However, it seems like the pre-installed PATA controller isn't being picked up as a bootable device. I don't have a SCSI HDD currently set up since I also sold the IIcx there, but I do have a spare 1 GB drive I was in the middle of setting up before VCF hit. Didn't think to claim any more SCSI drives while I was there, either.

-17" CRT Apple Studio Monitor, partly for the aesthetic factor, partly because it's still aperture grille, partly because my Sun GDM-5410 is looking primed to join my Sony GDM-FW900 in the FD Trinitron afterlife. Thankfully, this monitor turns on just fine, has no screen scuffs or scratches that I noticed, and doesn't display any apparent color issues. This one's definitely a keeper.

-A fairly stripped-down, parts unit MDD G4 single 1.25 GHz FW400, just in case it had parts I could use on my main MDD. It was pretty cheap, after all.

-Rocketfish 900W 80+ Silver modular PSU, sealed in box.
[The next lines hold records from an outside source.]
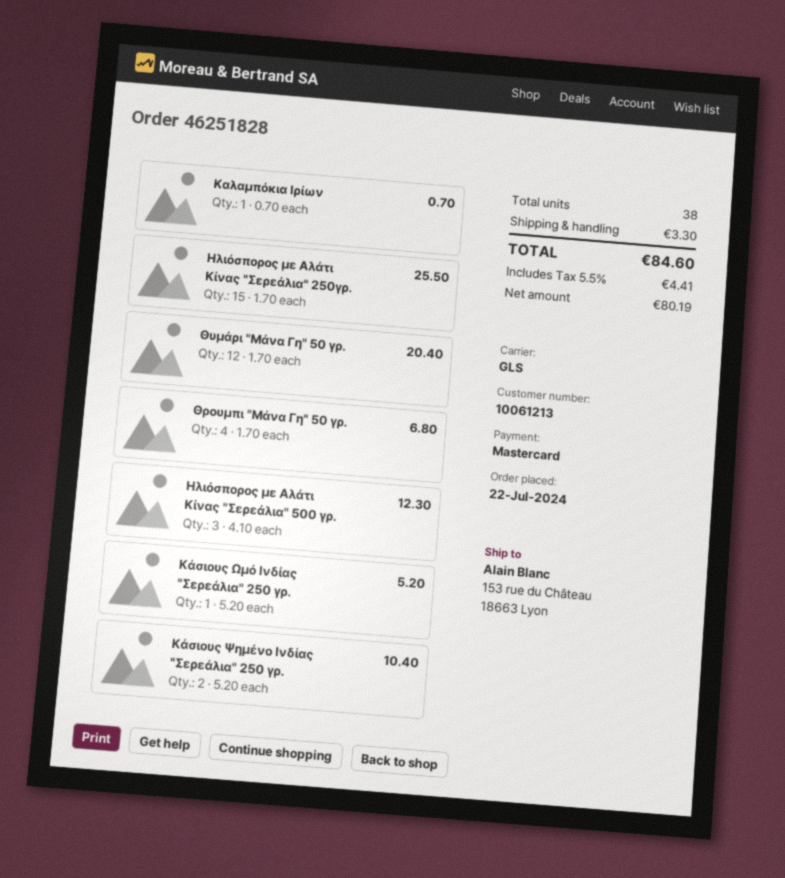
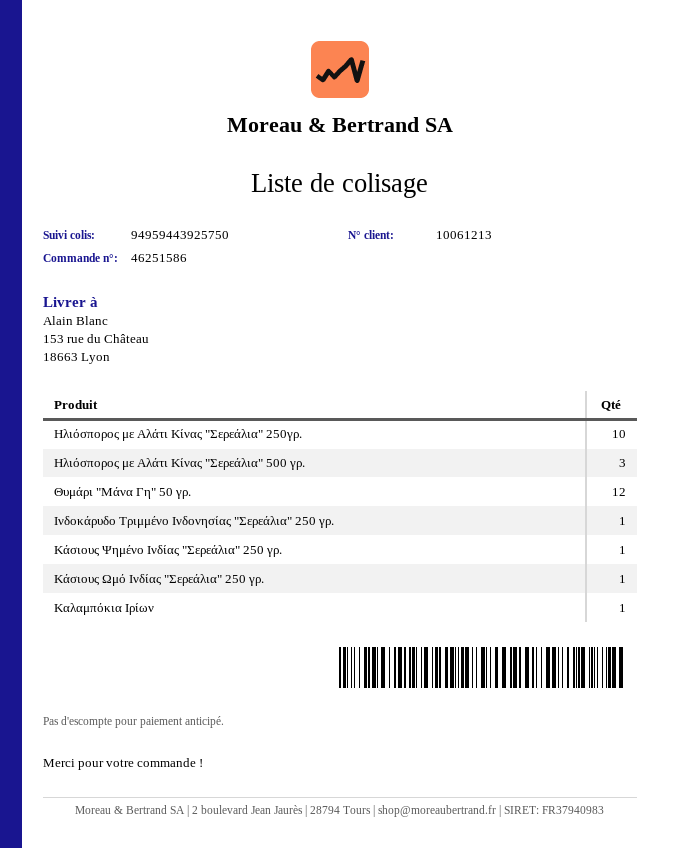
order number: 46251828 -> 46251586
Ηλιόσπορος με Αλάτι Κίνας "Σερεάλια" 250γρ.: 15 -> 10
Θρουμπι "Μάνα Γη" 50 γρ.: 4 -> none
Κάσιους Ψημένο Ινδίας "Σερεάλια" 250 γρ.: 2 -> 1
Ινδοκάρυδο Τριμμένο Ινδονησίας "Σερεάλια" 250 γρ.: none -> 1

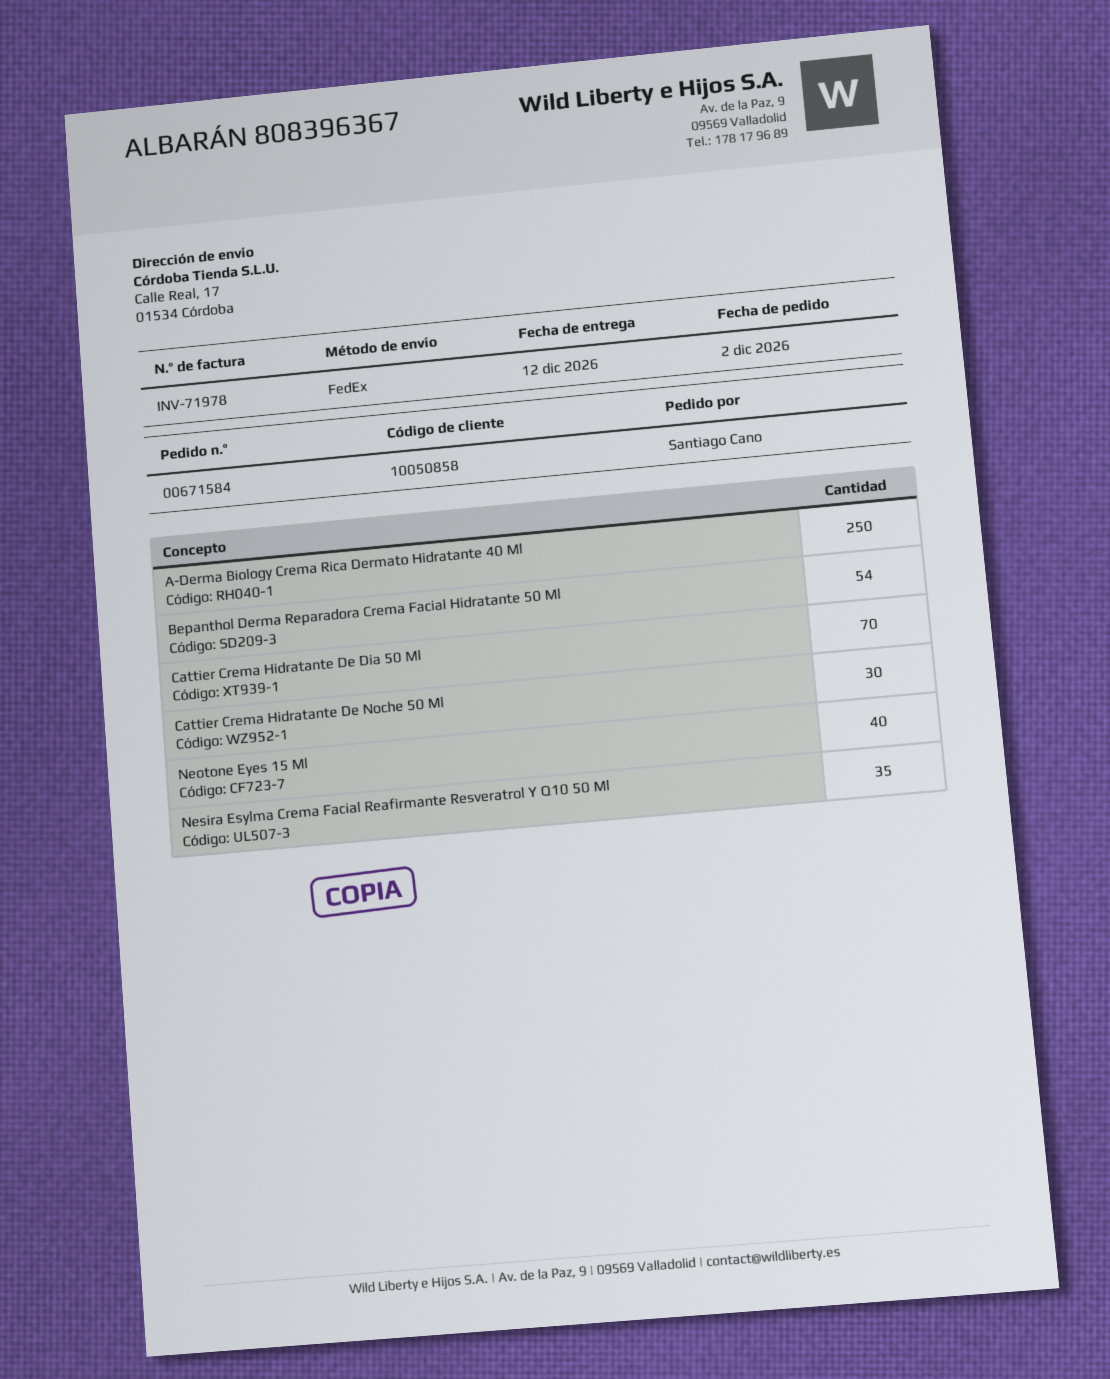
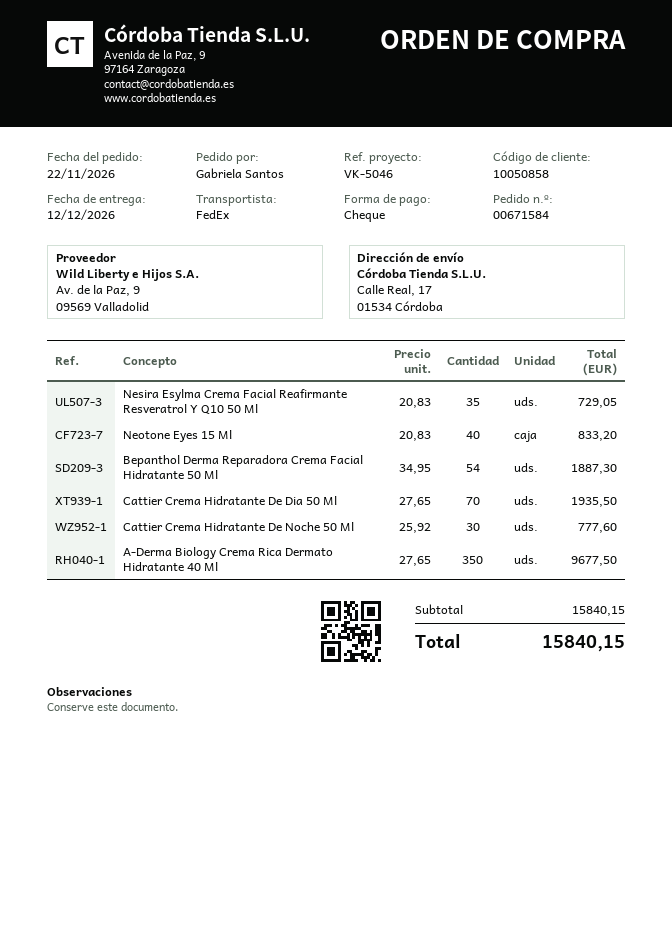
order date: 2026-12-02 -> 2026-11-22
ordered by: Santiago Cano -> Gabriela Santos
A-Derma Biology Crema Rica Dermato Hidratante 40 Ml: 250 -> 350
Hardly vintage, but how many PSUs that specced-out do you see being sold for under $20? If anything, I'm running short on ATX PSUs for all my systems!

-Box of 50 "duplicator-grade" blank DSDD 3.5" floppies. Pricing seemed high at first, but it quickly sunk in why: those were actually listed by one of the Amiga enthusiasts with a table there. (A table with a thoroughly-hotrodded Amiga 1200 with an A1200.net transparent case, a Blizzard1260 accelerator with SCSI expansion, Indivision AGA, USB controller, some kind of really compact IDE header SSD... to say that thing alone was worth several hundred dollars is an understatement!)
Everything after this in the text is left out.